By T. Berek. Duke University. 2017.
Another option similar to the slide is excision of the proximal muscle fascia with detaching the muscle from the bone purchase 10 mg alavert with mastercard. With the limited con- trol present in spastic hands alavert 10mg mastercard, individual tendon Z-lengthening is more com- plicated and provides little gain. Transfers of flexor digitorum superficialis to flexor digitorum profundus to create a single motor unit for the fingers seem to also provide little benefit over simpler lengthening procedures. Most of the function of a hemiplegic hand is for gross finger grasp and thumb key pinch, both ac- tivities requiring power more than fine control. Complications of Treatment The major complication is overlengthening, leaving the fingers with no power in the range where individuals need power for function. This loss of function usually recovers over several years, but only partially. We have not had any individuals with such severe weakness that they desired an operative attempt to correct the overlengthening. Some individuals want ad- ditional lengthening if there is still too much flexion. Those who want addi- tional lengthening are mainly individuals in whom a decision was initially made that the finger flexors need lengthening but no or very minimal length- ening was performed. The other complication is leaving an imbalance with an excessively strong flexor digitorum profundus and extensor digitorum longus causing the swan neck deformity to develop. This deformity can be extremely dis- abling because it locks the fingers so that they cannot be used. Treatment indicated is described in the next section. Finger Swan Neck Tightening of the finger flexors secondary to the wrist flexion deformity plus spasticity of the intrinsic muscles and the extensor digitorum longus results in hyperextension of the proximal interphalangeal joint and flexion of the distal interphalangeal joint, which causes the swan neck deformity. The volar cap- sule of the proximal interphalangeal joint becomes stretched out secondarily.

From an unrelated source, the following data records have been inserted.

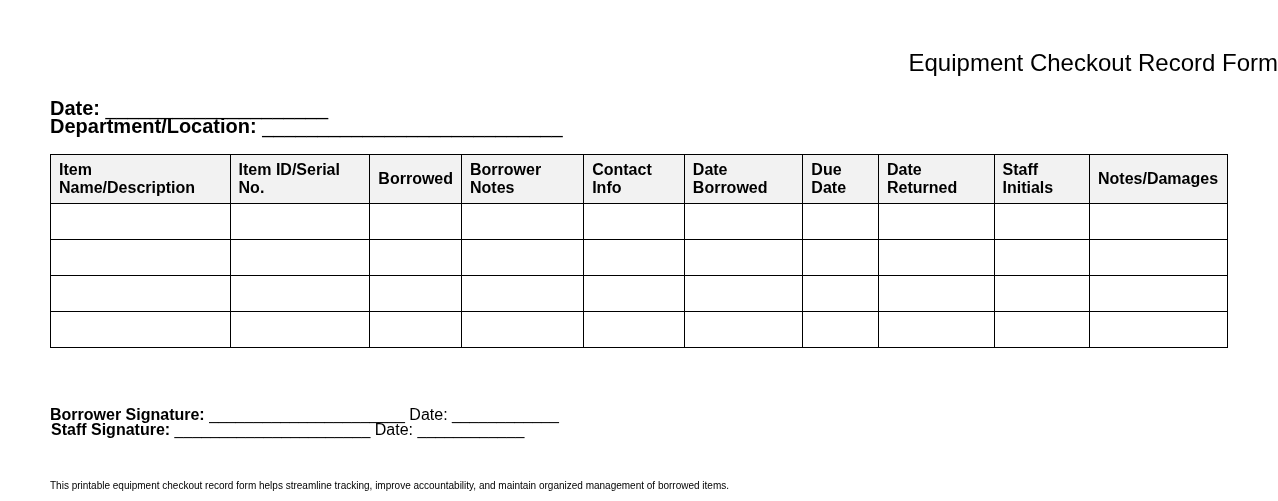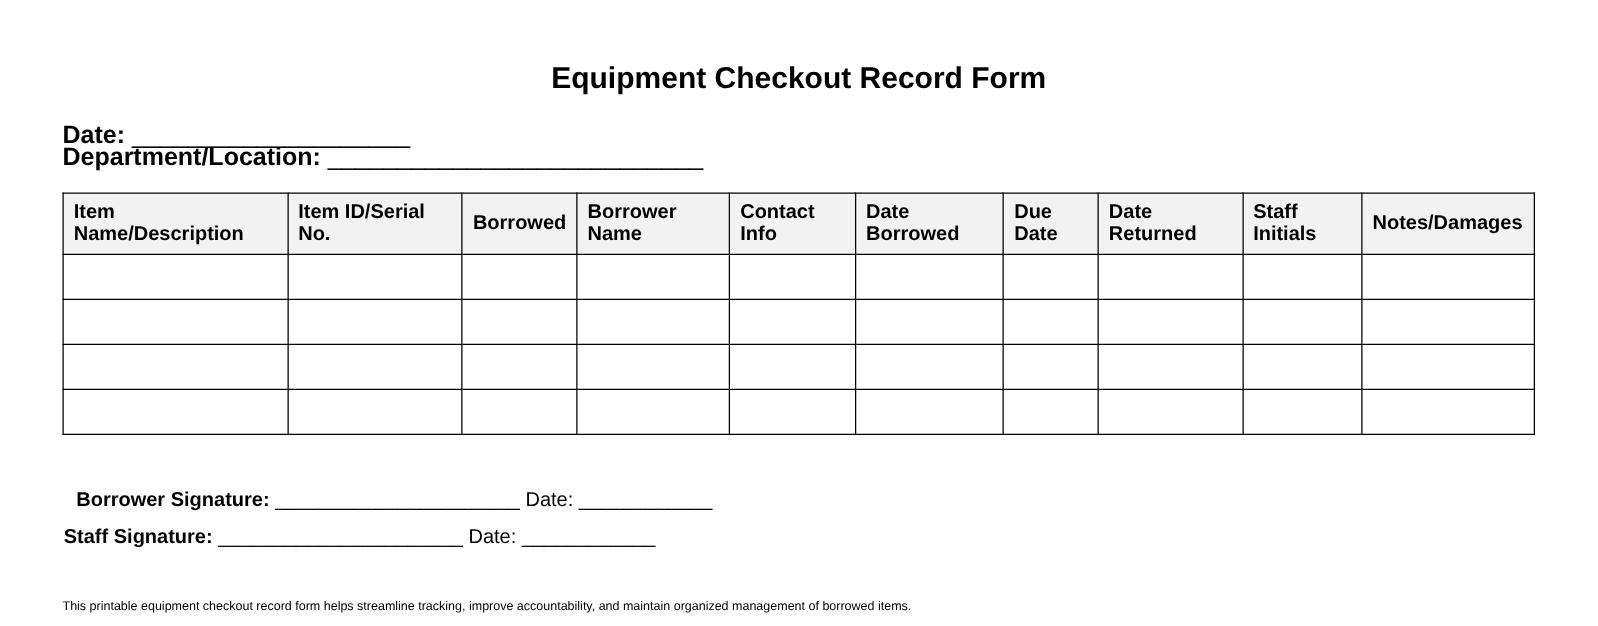"Equipment Checkout Record Form" .title { font-weight: bold -> normal; text-align: center -> right }
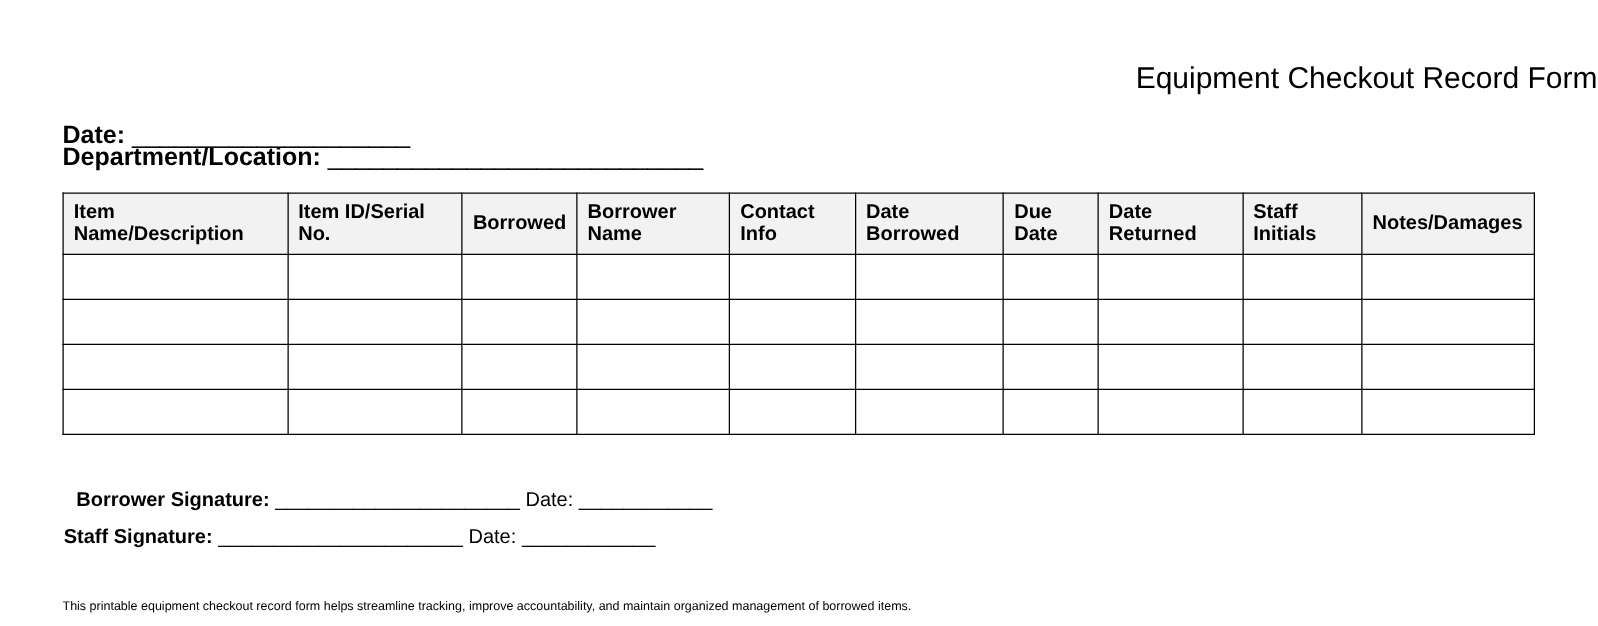"Borrower Name" th { text: Name -> Notes }
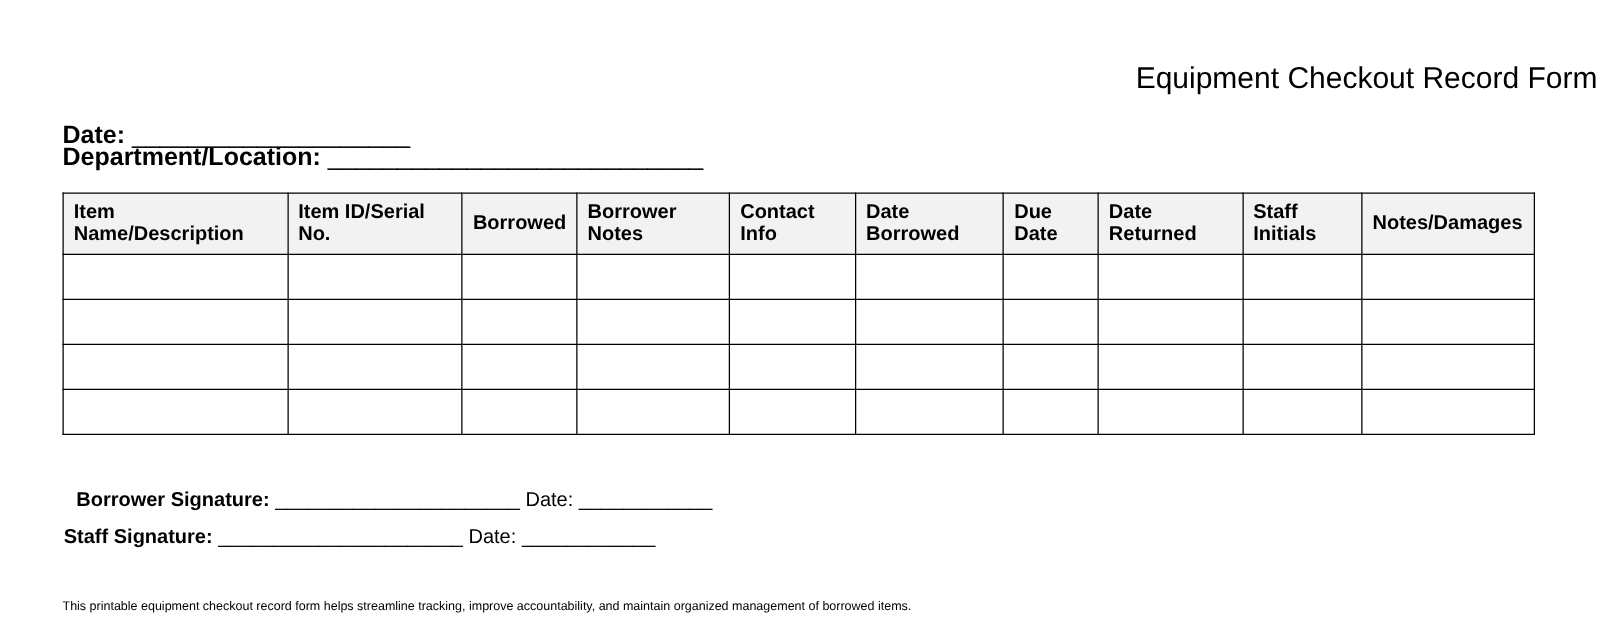"Borrower Signature:" .sig-b { margin-left: 11px -> none; top: 392px -> 406px }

She had no previous surgeries and currently received no physical therapy order alavert 10 mg fast delivery. She had grown rapidly in the past 2 years purchase 10mg alavert amex, and in the past year, as she had spent more time in the wheelchair, she had gained a lot of weight. A physical examination demon- strated hip abduction to 20°, almost symmetric hip rota- tion with 40° internal and 30° external rotation; popliteal angles were 70°, the knees had 10° fixed knee flexion con- tractures, and the feet had severely fixed planovalgus de- formities. The kinematics showed high knee flexion at foot contact and decreased knee flexion in swing phase, with a severely reduced knee range of motion (Figure C7. The pedobarograph showed severe planovalgus with ex- ternal foot progression of 34° on the right and 19° on the left (Figure C7. Most weight bearing was in the medial midfoot (Figure C7. The main cause of the loss of ambulation appeared to be the crouch gait caused Figure C7. Gait 365 formities, which prevented the foot from functioning as valgus with a triple arthrodesis both stabilized the foot a rigid moment arm, with the majority of the weight bear- and corrected the malalignment. Hamstrings were length- ing on the medial midfoot (Figure C7. This lever arm ened, and after a 1-year rehabilitation period, she was disease needed to be corrected by stabilizing the foot so again doing most of her ambulation as a community am- it was a stiff and stable structure, and it had to be aligned bulator using crutches. The foot pressure showed a dra- with the axis of the knee joint. Correction of the plano- matic improvement although there was still more weight Figure C7. The kinematics demonstrate a good indicating some mild residual valgus (Figure C7. Elizabeth would have become a perma- cating continued weakness in the gastrocsoleus (Figures nent wheelchair user if her feet had not been corrected.